Claire Sterling's Octopus lays bare the Sicilian Mafia's worldwide criminal network. The Sicilian organization commands the heights of the international underworld. Smuggling both drugs and arms in alliances with the Turkish Arms Drugs Mafia, Colombia's Medellin cartel, the American Mafia, the Chinese Triads, and the Japanese Yakuza, with connections as well to the Bulgarian government and a variety of terrorist groups, the Sicilian Mafia spans the globe.
Sterling convincingly explains how the Sicilian Mafia has risen to prominence, pioneered heroin trafficking, and insinuated itself into North America.
On July 14, 1975, Christopher Joseph Cardi, a 43-year-old Chicago mob member who was the nephew of local crime family capo Willie Messino, was shot nine times with a .45 caliber weapon as he left Jim's Beef Stand in suburban Melrose Park with his wife and three children. He was executed just three weeks after he had been paroled from prison, where he had served four years on a heroin trafficking conviction.
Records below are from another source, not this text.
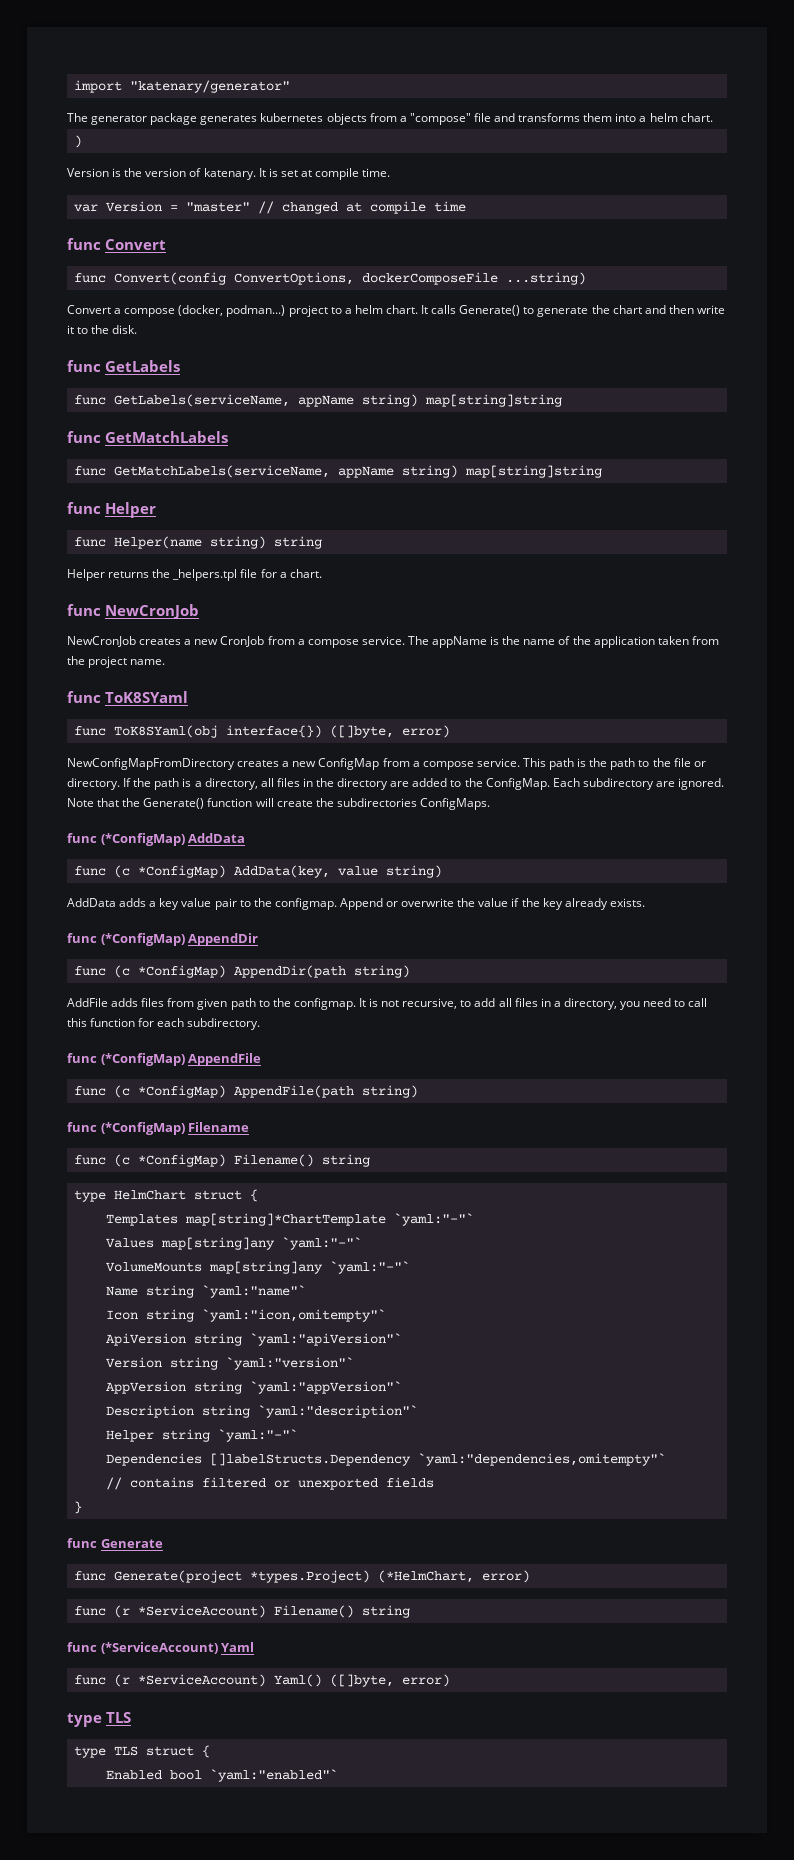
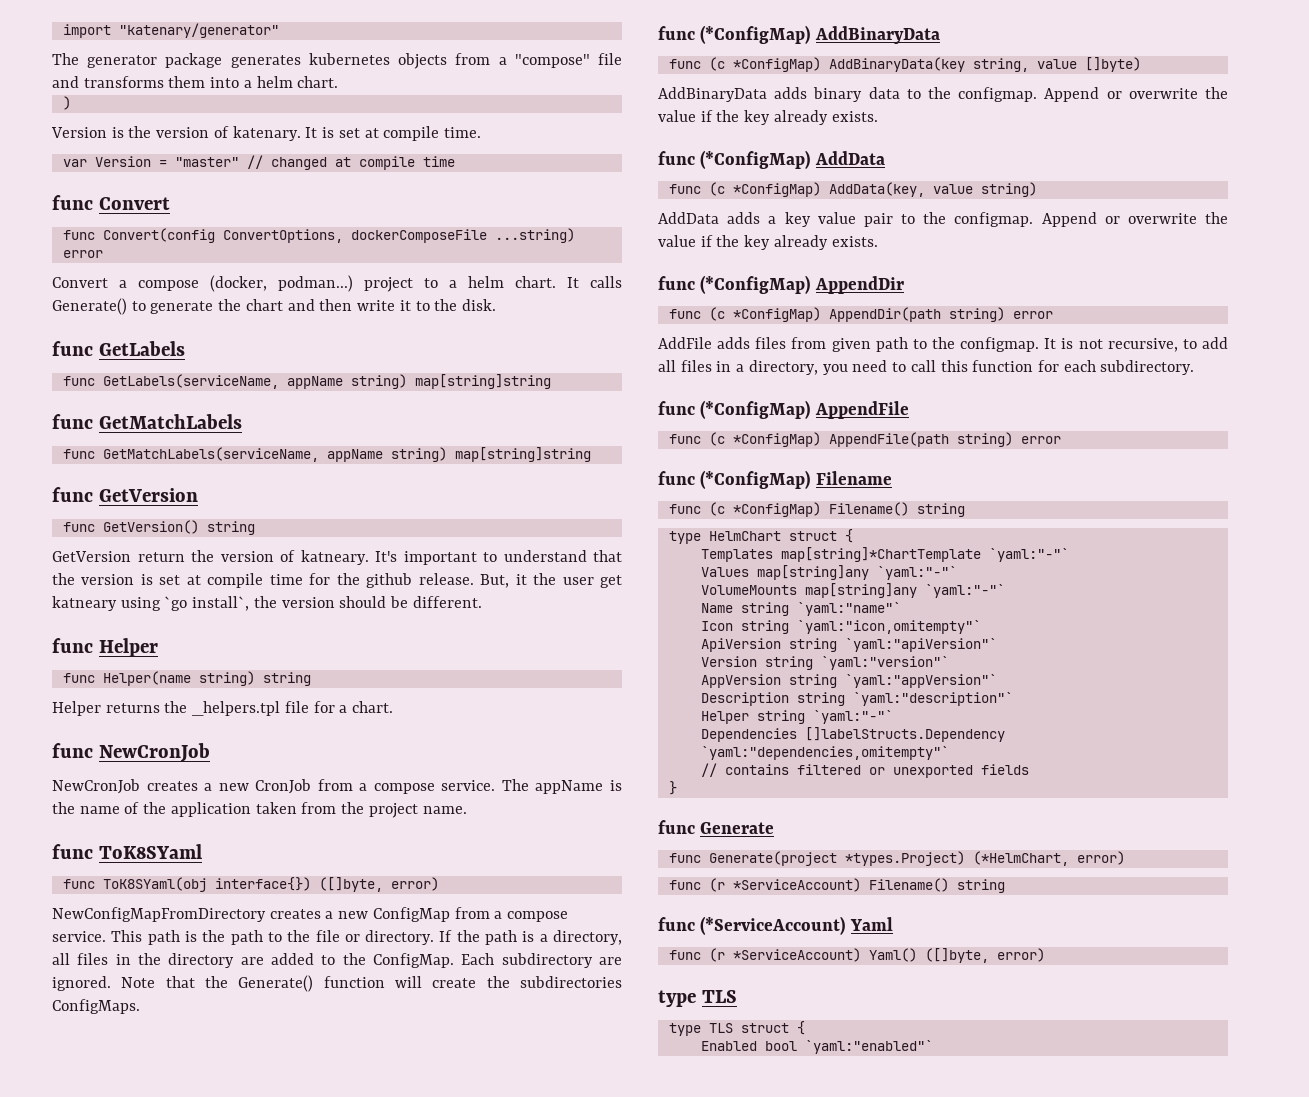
- func Convert(config ConvertOptions, dockerComposeFile ...string)
+ func Convert(config ConvertOptions, dockerComposeFile ...string) error
+ func GetVersion
+ func GetVersion() string
+ GetVersion return the version of katneary. It's important to understand that the version is set at compile time for the github release. But, it the user get katneary using `go install`, the version should be different.
+ func (*ConfigMap) AddBinaryData
+ func (c *ConfigMap) AddBinaryData(key string, value []byte)
+ AddBinaryData adds binary data to the configmap. Append or overwrite the value if the key already exists.
- func (c *ConfigMap) AppendDir(path string)
+ func (c *ConfigMap) AppendDir(path string) error
- func (c *ConfigMap) AppendFile(path string)
+ func (c *ConfigMap) AppendFile(path string) error

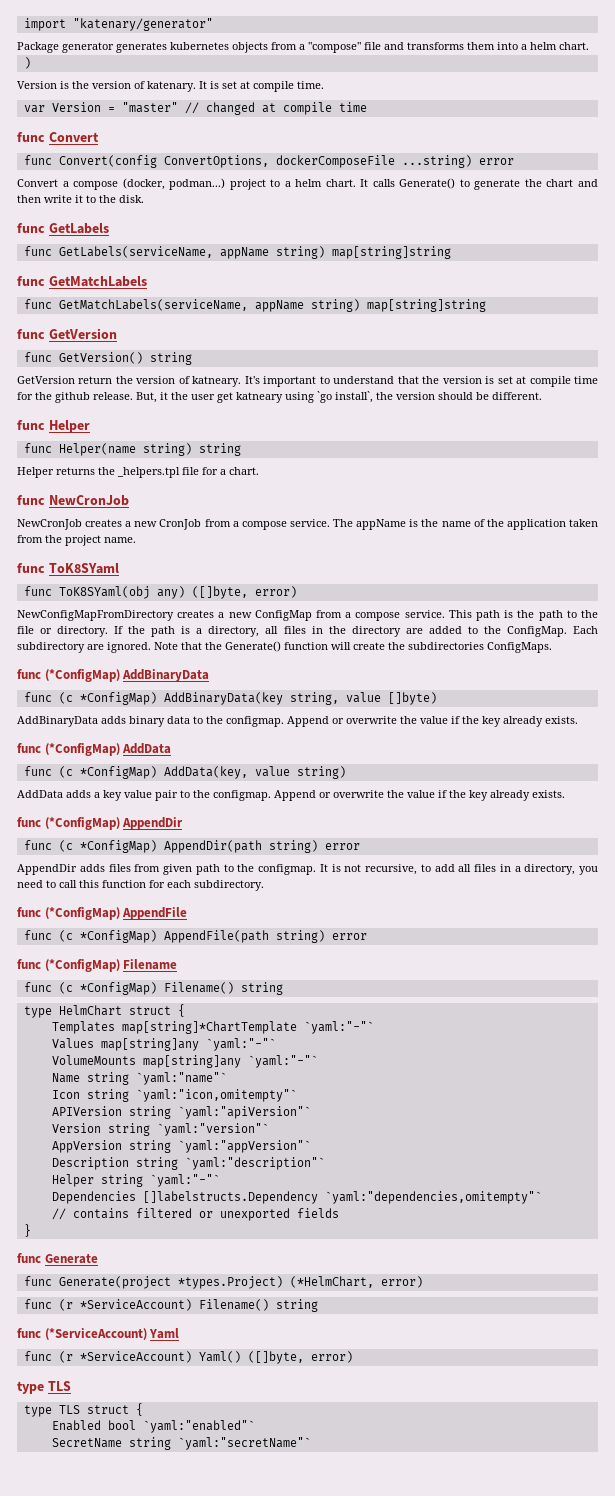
- The generator package generates kubernetes objects from a "compose" file and transforms them into a helm chart.
+ Package generator generates kubernetes objects from a "compose" file and transforms them into a helm chart.
- func ToK8SYaml(obj interface{}) ([]byte, error)
+ func ToK8SYaml(obj any) ([]byte, error)
- AddFile adds files from given path to the configmap.
+ AppendDir adds files from given path to the configmap.
- ApiVersion string `yaml:"apiVersion"`
+ APIVersion string `yaml:"apiVersion"`
- Dependencies []labelStructs.Dependency `yaml:"dependencies,omitempty"`
+ Dependencies []labelstructs.Dependency `yaml:"dependencies,omitempty"`
+ SecretName string `yaml:"secretName"`

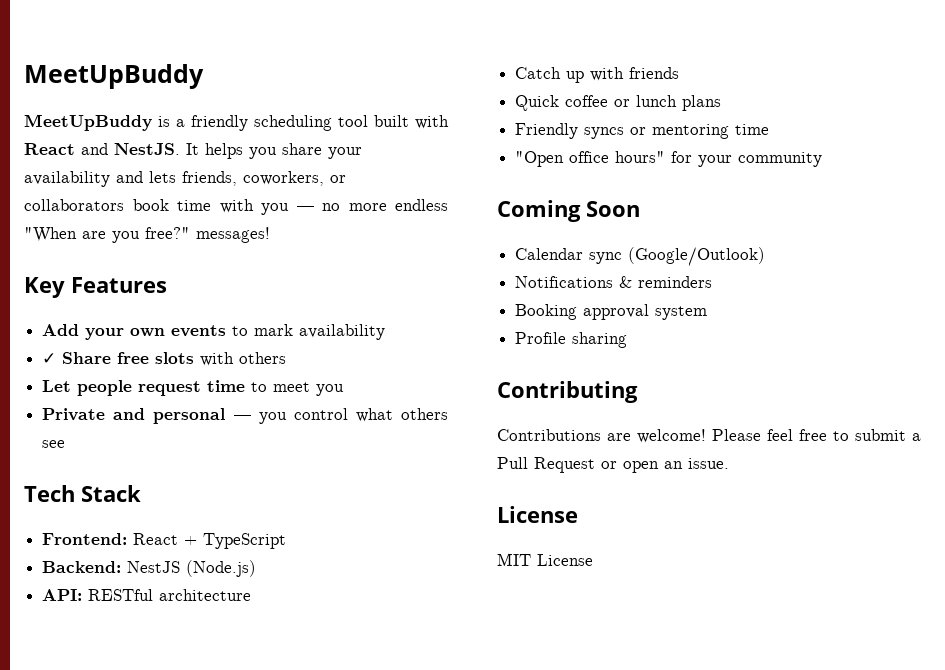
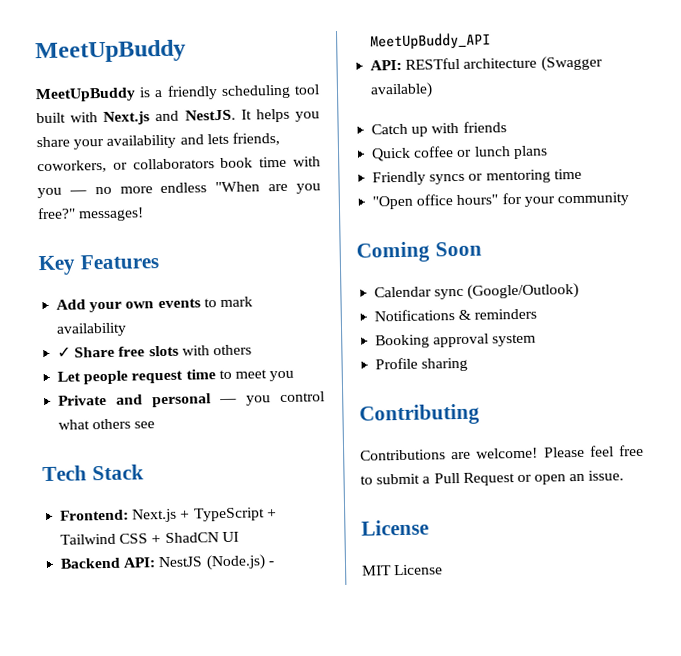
- MeetUpBuddy is a friendly scheduling tool built with React and NestJS.
+ MeetUpBuddy is a friendly scheduling tool built with Next.js and NestJS.
- Frontend: React + TypeScript
- Backend: NestJS (Node.js)
+ Frontend: Next.js + TypeScript + Tailwind CSS + ShadCN UI
+ Backend API: NestJS (Node.js) - MeetUpBuddy_API
- API: RESTful architecture
+ API: RESTful architecture (Swagger available)

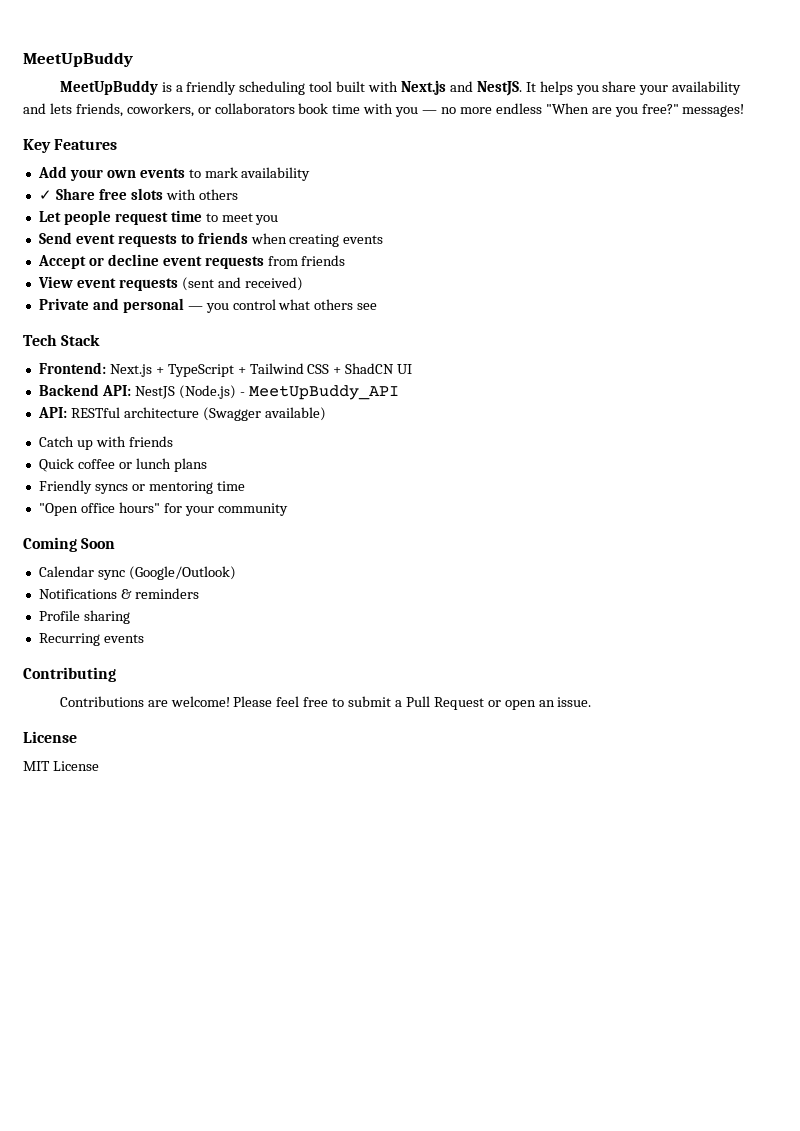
+ Send event requests to friends when creating events
+ Accept or decline event requests from friends
+ View event requests (sent and received)
- Booking approval system
+ Recurring events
To federal agents investigating the mob in Chicago, the killing came as no surprise. Indeed, it underscored one of the hard, if unevenly applied, rules of behavior enforced by the American Mafia. "There is no question that Cardi was killed because he got involved in drug pushing," said Bill Roemer, a retired FBI expert on organized crime and the author of Roemer: Man Against the Mob and an upcoming historical novel, War of the Godfathers. "Fifteen years ago in Chicago, that was something that just wasn't allowed."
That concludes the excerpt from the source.